Most physical therapists work in clinics or hospitals. When patients perform their exercises at home, physical therapists cannot supervise them and lack quantitative exercise data reflecting the patients’ exercise compliance and performance. Without this information, it is difficult for physical therapists to make informed decisions or treatment adjustments. To make informed decisions, physical therapists need to know how often patients exercise, the duration and/or repetitions of each session, exercise metrics such as the average velocities and ranges of motion for each exercise, patients’ symptom levels (e.g. pain or dizziness) before and after exercise, and what mistakes patients make.

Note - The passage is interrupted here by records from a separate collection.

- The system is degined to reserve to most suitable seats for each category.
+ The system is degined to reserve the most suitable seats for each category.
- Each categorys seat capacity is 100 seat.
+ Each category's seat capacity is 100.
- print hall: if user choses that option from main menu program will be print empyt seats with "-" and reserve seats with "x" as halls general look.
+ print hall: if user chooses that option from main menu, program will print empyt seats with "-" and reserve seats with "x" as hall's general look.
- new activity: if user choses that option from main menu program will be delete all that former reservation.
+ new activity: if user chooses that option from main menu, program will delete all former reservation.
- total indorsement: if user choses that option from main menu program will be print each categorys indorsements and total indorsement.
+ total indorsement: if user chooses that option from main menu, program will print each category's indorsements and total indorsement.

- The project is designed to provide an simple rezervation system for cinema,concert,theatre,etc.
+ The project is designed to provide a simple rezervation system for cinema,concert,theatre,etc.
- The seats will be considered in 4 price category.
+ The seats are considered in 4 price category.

In this thesis, I evaluate and work towards a solution to this problem. The growing ubiquity of mobile and wearable technology makes possible the development of “virtual rehabilitation assistants.” Using motion sensors such as accelerometers and gyroscopes that are embedded in a wearable device, the “assistant” can mediate between patients at home and physical therapists in the clinic. Its functions are to:

  • use motion sensors to record home exercise metrics for compliance and performance and report these metrics to physical therapists in real-time or periodically;
  • allow physical therapists and patients to quantify and see progress on a fine-grain level;
  • record symptom levels to further help physical therapists gauge the effectiveness of exercise prescriptions;
  • offer real-time mistake recognition and feedback to the patients during exercises;

One contribution of this thesis is an evaluation of the feasibility of this idea in real home settings. Because there has been little research on wearable virtual assistants in patient homes, there are many unanswered questions regarding their use and usefulness:

  • Q1. What patient in-home data could wearable virtual assistants gather to support physical therapy treatments?
  • Q2. Can patient data gathered by virtual assistants be useful to physical therapists?
  • Q3. How is this wearable in-home technology received by patients?

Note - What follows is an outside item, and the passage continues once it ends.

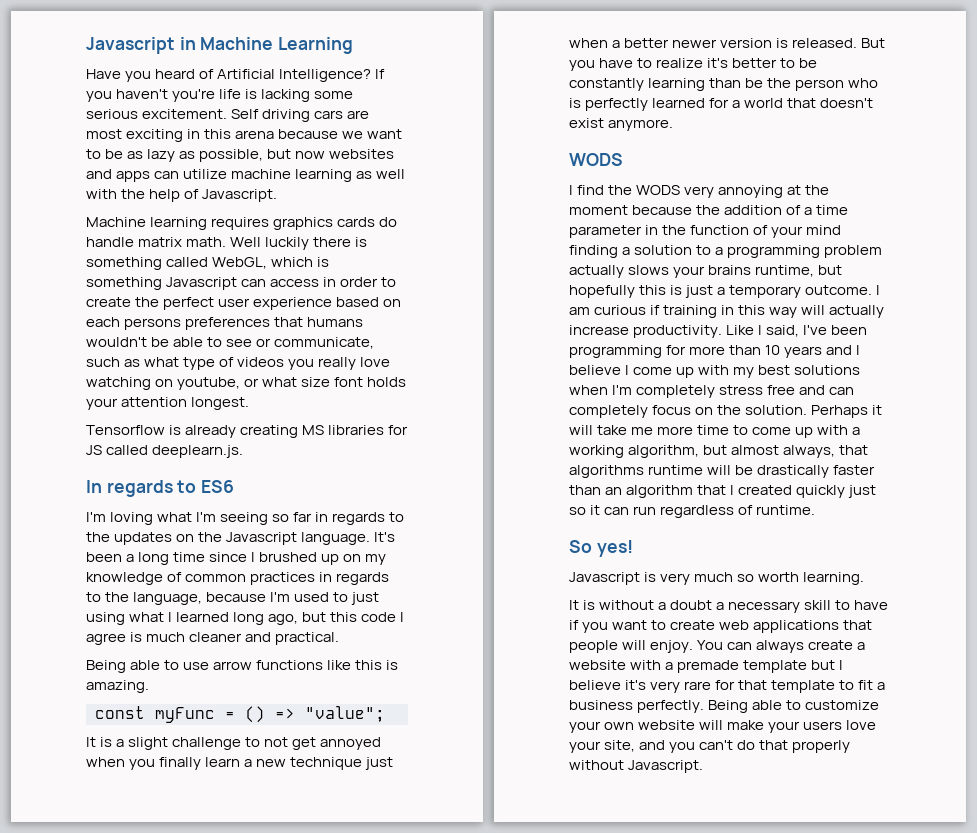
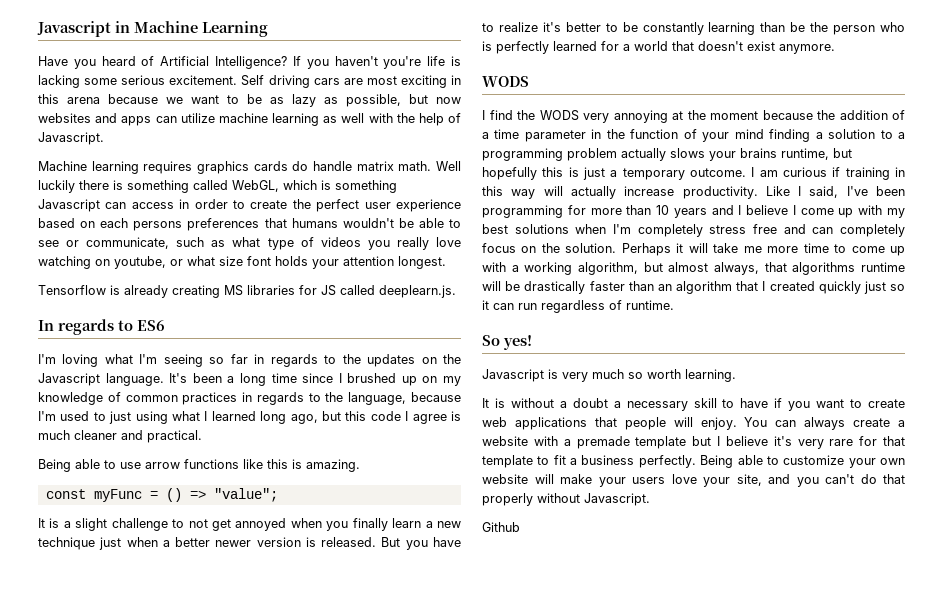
+ Github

I sought to answer these questions by implementing and deploying a prototype called “SenseCap.” SenseCap is a small mobile device worn on a ball cap that monitors patients’ exercise movements and queries them about their symptoms. A technology probe study showed that the virtual assistant could gather important compliance, performance, and symptom data to assist physical therapists’ decision-making, and that this technology would be feasible and acceptable for in-home use by patients.

Another contribution of this thesis is the development of a tool to allow physical therapists to create and customize virtual assistants. With current technology, virtual assistants require engineering and programming efforts to design, implement, configure and deploy them. Because most physical therapists do not have access to an engineering team they and their patients would be unable to benefit from this technology. With the goal of making virtual assistants accessible to any physical therapist, I explored the following research questions:

  • Q4. Would a user-friendly rule-specification interface make it easy for physical therapists to specify correct and incorrect exercise movements directly to a computer? What are the limitations of this method of specifying exercise rules?
  • Q5. Is it possible to create a CAD-type authoring tool, based on a usable interface, that physical therapists could use to create their own customized virtual assistant for monitoring and coaching patients? What are the implementation details of such a system and the resulting virtual assistant?
  • Q6. What preferences do PTs have regarding the delivery of coaching feedback for patients?
  • Q7. What is the recognition accuracy of a virtual rehabilitation assistant created by this tool?

This dissertation research aims to improve our understanding of the barriers to rehabilitation that occur because of the invisibility of home exercise behavior, to lower these barriers by making it possible for patients to use a widely-available and easily-used wearable device that coaches and monitors them while they perform their exercises, and improve the ability of physical therapists to create an exercise regime for their patients and to learn what patients have done to perform these exercises. In doing so, treatment should be better suited to each patient and more successful.